Le géant chinois CMOC presse le Congo de lever l’interdiction sur les exportations de cobalt
Le géant chinois CMOC presse le Congo de lever l’interdiction sur les exportations de cobalt

JOHANNESBOURG/LONDRES – Le groupe minier chinois CMOC, premier producteur mondial de cobalt, a appelé la République démocratique du Congo à lever son interdiction sur les exportations de ce métal stratégique, ont révélé trois sources proches du dossier à Reuters. Cette requête intervient alors que l’embargo de quatre mois imposé par Kinshasa arrive à échéance le 22 juin prochain.

Le Congo, premier fournisseur mondial de cobalt, avait imposé cette interdiction en février afin de limiter les excédents d’offre sur un marché saturé et en chute libre. Les prix du cobalt, utilisé principalement dans les batteries pour véhicules électriques, sont tombés à leur plus bas niveau en neuf ans, aux alentours de 22 000 dollars la tonne.

Lors d’une réunion à huis clos de l’industrie à Singapour la semaine dernière, Kenny Ives, vice-président du CMOC, a exhorté les autorités congolaises à lever les restrictions, affirmant que les stocks chinois étaient en train de s’épuiser. Il a averti que maintenir l’interdiction pourrait accélérer l’abandon du cobalt par les constructeurs automobiles, au profit de batteries au lithium-fer-phosphate (LFP), une technologie moins coûteuse et sans cobalt déjà adoptée par des géants chinois comme BYD.

Selon deux sources, les responsables congolais présents ont interprété ces déclarations comme une pression à peine voilée. Certains craignent que la Chine cherche à maintenir des prix bas pour constituer des réserves stratégiques. Le ministre congolais des Mines, Kizito Pakabomba, n’a pas répondu aux sollicitations de Reuters, et CMOC a refusé de commenter les propos d’Ives, tout en affirmant soutenir un « environnement de marché sain ».

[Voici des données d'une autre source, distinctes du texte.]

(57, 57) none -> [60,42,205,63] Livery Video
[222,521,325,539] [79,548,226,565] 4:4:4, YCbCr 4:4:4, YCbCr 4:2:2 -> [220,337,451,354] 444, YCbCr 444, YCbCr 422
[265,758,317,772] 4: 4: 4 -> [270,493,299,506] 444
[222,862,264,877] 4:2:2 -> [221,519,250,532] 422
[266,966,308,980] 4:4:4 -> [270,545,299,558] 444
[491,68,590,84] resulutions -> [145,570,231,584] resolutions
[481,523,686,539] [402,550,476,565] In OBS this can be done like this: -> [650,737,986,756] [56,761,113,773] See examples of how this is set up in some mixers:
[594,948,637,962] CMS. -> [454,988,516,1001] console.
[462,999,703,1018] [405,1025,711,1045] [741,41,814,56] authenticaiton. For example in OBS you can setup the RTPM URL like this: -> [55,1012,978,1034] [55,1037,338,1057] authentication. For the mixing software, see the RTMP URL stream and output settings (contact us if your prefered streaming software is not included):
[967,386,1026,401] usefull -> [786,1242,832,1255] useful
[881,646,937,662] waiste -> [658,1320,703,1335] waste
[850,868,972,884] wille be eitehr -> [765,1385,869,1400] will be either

En parallèle, Glencore, un autre acteur majeur du cobalt, a soutenu à Singapour que le marché avait besoin de stabilité avant toute reprise des exportations. Le géant suisse se dit favorable à un système de quotas si Kinshasa décidait d’en instaurer un, selon les sources.

La pression s’intensifie à mesure que le gouvernement congolais évalue les impacts économiques de l’interdiction. Selon plusieurs analystes, le scénario le plus probable reste une prolongation de la suspension suivie de quotas d’exportation – un mécanisme qui permettrait au Congo de soutenir les prix tout en récupérant des recettes fiscales vitales.

Le bras de fer entre les grandes puissances minières et Kinshasa met en lumière les tensions croissantes sur les chaînes d’approvisionnement mondiales en minerais critiques, dans un contexte où la transition énergétique accélère la course aux métaux stratégiques.